目的を違えないようにしようと、リオは宝玉の話題に変える。
「とりあえず、ギルドの資料室を見る限りでは宝玉は見つかってないね。隠れ里の発見報告もなし。気になるのは知能が妙に高い動物の発見報告が多いことと――」
「リヘーランの悪夢」
シラハの言葉に、リオは深く頷く。
リヘーランの悪夢はギルドの資料室にあった戦闘記録の一つの見出しに書かれていた名称である。
邪獣が多数混ざる群れに砦町の中にまで攻め込まれて大混乱に陥り、資料に書かれている情報も錯綜している。どこで何が起きたのかすらさっぱり分からないありさまで、記録としては使い物にならない。
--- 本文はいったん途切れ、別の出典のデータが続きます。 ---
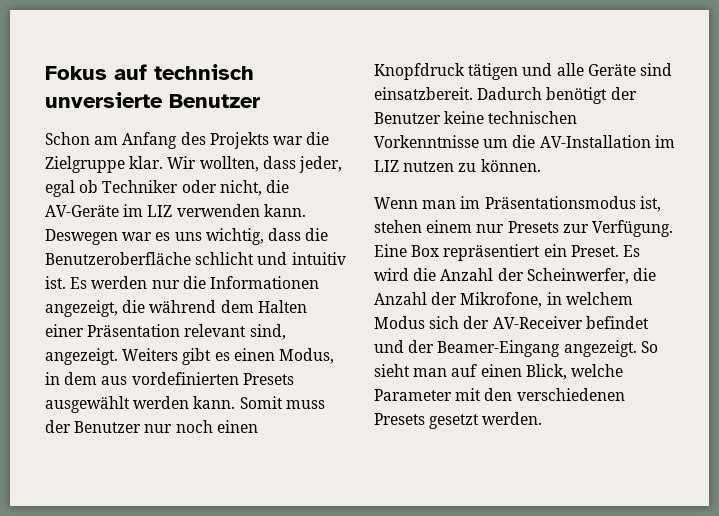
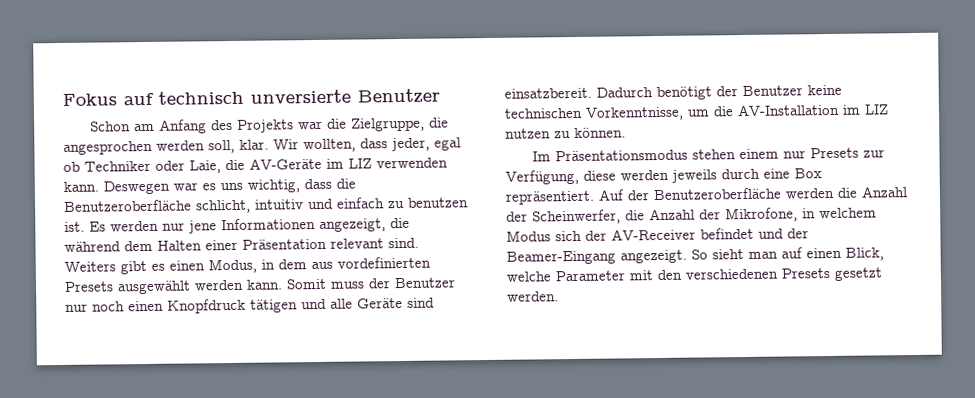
[45,156,125,173] Zielgruppe -> [351,117,450,132] [63,139,235,155] Zielgruppe, die angesprochen werden soll,
[219,180,262,196] nicht, -> [189,160,221,174] Laie,
[195,252,346,265] schlicht und intuitiv -> [195,197,469,214] schlicht, intuitiv und einfach zu benutzen
[182,276,206,289] die -> [188,220,217,234] jene
[249,324,286,340] [45,348,118,365] sind, angezeigt. -> [388,237,419,249] sind.
[374,135,479,148] Vorkenntnisse -> [585,106,684,121] Vorkenntnisse,
[374,196,661,212] Wenn man im Präsentationsmodus ist, -> [532,149,689,162] Im Präsentationsmodus
[591,220,673,237] [374,244,640,261] [374,268,409,281] Verfügung. Eine Box repräsentiert ein Preset. Es wird -> [505,168,822,185] [505,187,835,205] Verfügung, diese werden jeweils durch eine Box repräsentiert. Auf der Benutzeroberfläche werden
だが、そんな記録を読んでリオとシラハは違和感があったのだ。
「何か、隠している」
シラハが指摘する通り、記録にはわざと何かに触れないように表現をぼかしているらしい箇所が散見された。
とくに、町中での自警団や冒険者、派遣されてきたという騎士の動きがまるで分らないようになっていた。戦闘記録としてはあまりにもお粗末だ。
派遣されてきた騎士の所属すら不明なのだから、記録として残すのではなく記録したという事実だけが欲しかったとしか思えない。
では、何故、何を、隠しているのか。
「リヘーランの悪夢の最中、おかしな動きをした団体がいた、とか?」
ごまかすために他の集団の動きまであいまいに記載したのかと、リオは考える。
聞き込み調査をしてもいいが、住人にまでかん口令が敷かれていればリオ達の動きが明るみに出てしまう。聞き込みは最後の手段でいいだろう。
「よし、明日は町の散策をして、明後日から森に入ろう」
「分かった」
「あんまり言いたくないけど、宝玉探しはシラハの魔法が頼りなんだからな?」
シラハはオッガンから失せ物探しの魔法を教わっている。この魔法は探したいものを詳細に思い浮かべて一定範囲にそれがあるかを感知する魔法だ。
故郷での猿騒動で押収した宝玉を使ってこの失せ物探しの魔法を何度も練習し、村の中であればどこにあっても見つけ出せるほどまで精度を高めてある。
「任せて」
無表情で請け負うシラハに、リオは問いかける。
「ちなみにギルドに宝玉はあったか?」
「リオとガルドラットの試合中に探してみたけど、なかった」
「ちゃんと調査したのか。やるじゃん」
「ふん」
胸を張るシラハに素直な賛辞を送り、リオは笑った。